Unfortunately, as yet the regular expression expressions "\\_<" and
"\\_>" don't work properly with these symbols.  To fix that would need
an amendment to .../src/regex.c, with possibly .../src/syntax.c needing
one too.  It feels like there really ought to be some major mode
dependent flag saying whether or not escaped characters are valid in
identifiers.  They are in Emacs lisp, but they're not in C.

Anyhow, here's the patch:



diff --git a/lisp/emacs-lisp/lisp-mode.el b/lisp/emacs-lisp/lisp-mode.el
index 8aa34c7..7be7cb3 100644
--- a/lisp/emacs-lisp/lisp-mode.el
+++ b/lisp/emacs-lisp/lisp-mode.el
@@ -110,7 +110,7 @@
                                 ;; CLOS and EIEIO
 				"defgeneric" "defmethod")
                               t))
-			   "\\s-+\\(\\(\\sw\\|\\s_\\)+\\)"))
+			   "\\s-+\\(\\(\\sw\\|\\s_\\|\\\\.\\)+\\)"))
 	 2)
    (list (purecopy "Variables")
 	 (purecopy (concat "^\\s-*("
@@ -122,11 +122,11 @@
                                 "defconstant"
 				"defparameter" "define-symbol-macro")
                               t))
-			   "\\s-+\\(\\(\\sw\\|\\s_\\)+\\)"))
+			   "\\s-+\\(\\(\\sw\\|\\s_\\|\\\\.\\)+\\)"))
 	 2)
    ;; For `defvar', we ignore (defvar FOO) constructs.
    (list (purecopy "Variables")
-	 (purecopy (concat "^\\s-*(defvar\\s-+\\(\\(\\sw\\|\\s_\\)+\\)"
+	 (purecopy (concat "^\\s-*(defvar\\s-+\\(\\(\\sw\\|\\s_\\|\\\\.\\)+\\)"
 			   "[[:space:]\n]+[^)]"))
 	 1)
    (list (purecopy "Types")
@@ -143,7 +143,7 @@
                                 ;; CLOS and EIEIO
                                 "defclass")
                               t))
-			   "\\s-+'?\\(\\(\\sw\\|\\s_\\)+\\)"))
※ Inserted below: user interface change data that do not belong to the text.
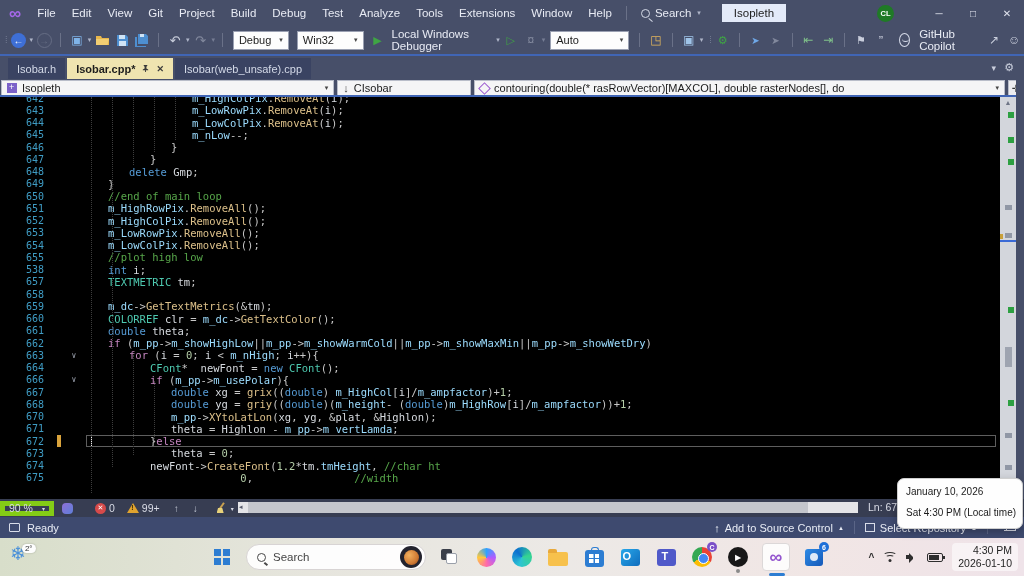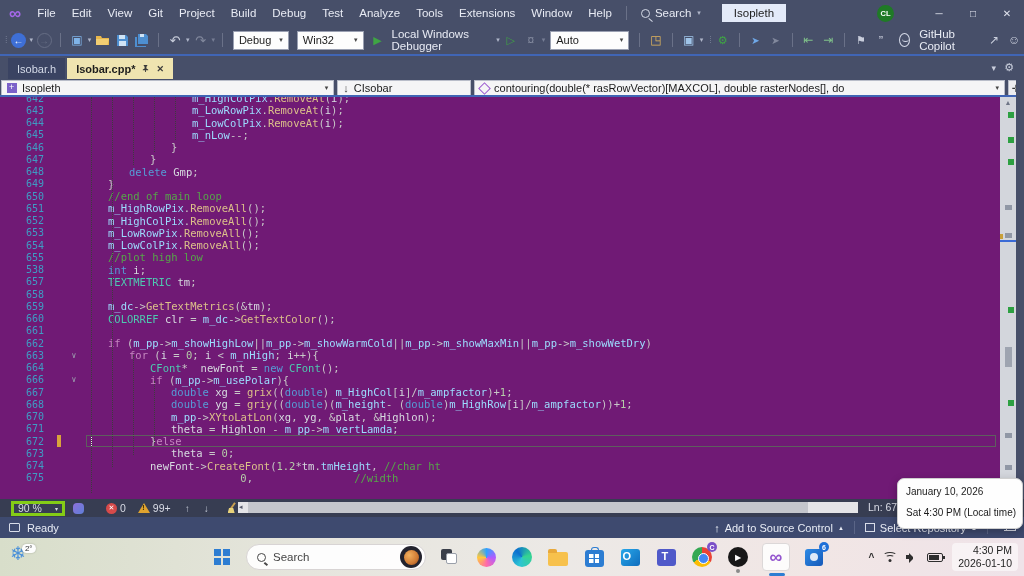--- a/index.html
+++ b/index.html
@@ -56,21 +56,21 @@
   .navbar{position:absolute;left:0;top:79px;width:1024px;height:18px;background:#474F69;display:flex;align-items:center;}
   .nb-dd{background:#F5F5F6;border:1px solid #B9BDC9;color:#1B1B1B;font-size:11px;height:16px;display:flex;align-items:center;gap:5px;padding:0 5px;margin-right:3px;overflow:hidden;white-space:nowrap;}
   .nb-dd .sel-caret{margin-left:auto;font-size:7px;color:#444;}
   .nb-proj-ic{width:10px;height:10px;background:#7B61C9;position:relative;flex:none;}
   .nb-proj-ic::after{content:"+";color:#fff;font-size:9px;position:absolute;left:2px;top:-1px;}
   .cube{width:9px;height:9px;border:1.2px solid #9B59D0;transform:rotate(45deg);flex:none;}
   .splitbtn{margin-left:auto;width:16px;height:16px;background:#EDEDEF;border:1px solid #B9BDC9;color:#333;
     display:flex;align-items:center;justify-content:center;font-size:10px;}
 
   
-  .editor{position:absolute;left:0;top:97px;width:1000px;height:402px;background:#701a75;overflow:hidden;}
+  .editor{position:absolute;left:0;top:97px;width:1000px;height:402px;background:#000000;overflow:hidden;}
   .code-area{margin-top:-5px;}
   .cl{display:flex;align-items:center;height:12.25px;font-family:"DejaVu Sans Mono","Liberation Mono",monospace;
     font-size:10.5px;color:#D4D4D4;position:relative;}
   .ln{width:48px;text-align:right;padding-right:4px;color:#3F9CC4;font-size:10px;flex:none;}
   .chg{width:4px;height:12px;margin-left:9px;flex:none;}
   .chg.on{background:#D9A33C;}
   .fold{width:26px;flex:none;text-align:center;color:#9DA3B0;font-size:8px;}
   .codeln{white-space:pre;flex:1;}
   .tk-k{color:#569CD6;} .tk-c{color:#C586C0;} .tk-t{color:#4EC9B0;} .tk-f{color:#DCC08A;}
   .tk-m{color:#9CDCFE;} .tk-v{color:#D7DBE0;} .tk-n{color:#B5CEA8;} .tk-o{color:#C8C8C8;} .tk-s{color:#57A64A;}
@@ -84,21 +84,21 @@
   .smark{position:absolute;}
   .smark.green{left:8px;width:6px;height:6px;background:#2DA042;}
   .smark.gray{left:5px;width:7px;height:5px;background:#9097A5;}
   .smark.tall{left:5px;width:7px;height:20px;background:#9EA4B0;}
   .smark.caret{left:0;width:16px;height:2px;background:#3B6BD6;}
   .smark.change{left:0;width:3px;height:5px;background:#C8A03A;margin-top:-6px;}
   .rightedge{position:absolute;left:1016px;top:56px;width:8px;height:461px;background:#474F69;}
 
   
   .edbottom{position:absolute;left:0;top:499px;width:1024px;height:18px;background:#373D52;display:flex;align-items:center;color:#D9DCE6;font-size:10.5px;}
-  .zoombox{border:3px solid #84cc16;height:15px;display:flex;align-items:center;padding:0 4px;margin-left:11px;width:54px;}
+  .zoombox{border:5px solid #84cc16;height:15px;display:flex;align-items:center;padding:0 4px;margin-left:0;width:54px;}
   .zoombox .sel-caret{margin-left:auto;font-size:6px;}
   .health{width:11px;height:11px;border-radius:4px;background:linear-gradient(135deg,#8F6FD8,#5E7FD8);margin:0 8px;}
   .errbadge{width:11px;height:11px;border-radius:50%;background:#D64A4A;color:#fff;font-size:7px;display:flex;align-items:center;justify-content:center;margin:0 3px 0 14px;}
   .warntri{width:0;height:0;border-left:6px solid transparent;border-right:6px solid transparent;border-bottom:10px solid #E0A32E;position:relative;margin:0 3px 0 12px;}
   .warntri::after{content:"!";position:absolute;left:-1.5px;top:1px;font-size:7px;color:#3A2A00;font-weight:bold;}
   .ed-arr{margin:0 7px;color:#C2C7D4;font-size:10px;}
   .broom{width:12px;height:12px;position:relative;margin:0 4px 0 10px;}
   .broom::before{content:"";position:absolute;left:6px;top:0;width:1.5px;height:7px;background:#C9A050;transform:rotate(35deg);}
   .broom::after{content:"";position:absolute;left:2px;top:6px;width:7px;height:5px;background:#E8D27A;clip-path:polygon(0 100%,20% 0,80% 0,100% 100%);}
   .hscroll{position:absolute;left:238px;top:3px;width:620px;height:11px;background:#E4E4E7;}
@@ -309,20 +309,23 @@
         <div class="tab">
           <span class="tab-label">Isobar.h</span>
         </div>
         <div class="tab active">
           <span class="tab-label">Isobar.cpp*</span>
           <span><svg width="9" height="9" viewBox="0 0 10 10">
               <path d="M3 1h4v1L6 3v2l2 1v1H5.5v2h-1V7H2V6l2-1V3L3 2z" fill="#3A3A3A"></path>
             </svg></span>
           <span class="tab-close">✕</span>
         </div>
+        <div class="tab">
+          <span class="tab-label">Isobar(web_unsafe).cpp</span>
+        </div>
       </div>
     <div class="strip-corner">
       <span>▾</span>
       <span style="font-size:11px;">⚙</span>
     </div>
   </div>
 
   <div class="navbar">
     <div class="nb-dd" style="width:334px;margin-left:1px;">
       <span class="nb-proj-ic"></span>
@@ -455,20 +458,21 @@
         <div class="cl">
           <span class="ln">660</span>
           <span class="chg"></span>
           <span class="fold"></span>
           <span class="codeln" style="padding-left: 21px;"><span class="tk-t">COLORREF</span><span class="tk-o"> </span><span class="tk-v">clr</span><span class="tk-o"> = </span><span class="tk-m">m_dc</span><span class="tk-o">-&gt;</span><span class="tk-f">GetTextColor</span><span class="tk-o">();</span></span>
         </div>
         <div class="cl">
           <span class="ln">661</span>
           <span class="chg"></span>
           <span class="fold"></span>
+          <span class="codeln" style="padding-left: 21px;"><span class="tk-k">double</span><span class="tk-o"> </span><span class="tk-v">theta</span><span class="tk-o">;</span></span>
         </div>
         <div class="cl">
           <span class="ln">662</span>
           <span class="chg"></span>
           <span class="fold"></span>
           <span class="codeln" style="padding-left: 21px;"><span class="tk-c">if</span><span class="tk-o"> (</span><span class="tk-m">m_pp</span><span class="tk-o">-&gt;</span><span class="tk-m">m_showHighLow</span><span class="tk-o">||</span><span class="tk-m">m_pp</span><span class="tk-o">-&gt;</span><span class="tk-m">m_showWarmCold</span><span class="tk-o">||</span><span class="tk-m">m_pp</span><span class="tk-o">-&gt;</span><span class="tk-m">m_showMaxMin</span><span class="tk-o">||</span><span class="tk-m">m_pp</span><span class="tk-o">-&gt;</span><span class="tk-m">m_showWetDry</span><span class="tk-o">)</span></span>
         </div>
         <div class="cl">
           <span class="ln">663</span>
           <span class="chg"></span>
+			   "\\s-+'?\\(\\(\\sw\\|\\s_\\|\\\\.\\)+\\)"))
 	 2))
 
   "Imenu generic expression for Lisp mode.  See `imenu-generic-expression'.")
@@ -220,7 +220,7 @@
 (defun lisp--el-match-keyword (limit)
   ;; FIXME: Move to elisp-mode.el.
   (catch 'found
-    (while (re-search-forward "(\\(\\(?:\\sw\\|\\s_\\)+\\)\\_>" limit t)
+    (while (re-search-forward "(\\(\\(?:\\sw\\|\\s_\\|\\\\.\\)+\\)\\_>" limit t)
       (let ((sym (intern-soft (match-string 1))))
 	(when (or (special-form-p sym)
 		  (and (macrop sym)
@@ -349,7 +349,7 @@
                   ;; Any whitespace and defined object.
                   "[ \t']*"
                   "\\(([ \t']*\\)?" ;; An opening paren.
-                  "\\(\\(setf\\)[ \t]+\\(?:\\sw\\|\\s_\\)+\\|\\(?:\\sw\\|\\s_\\)+\\)?")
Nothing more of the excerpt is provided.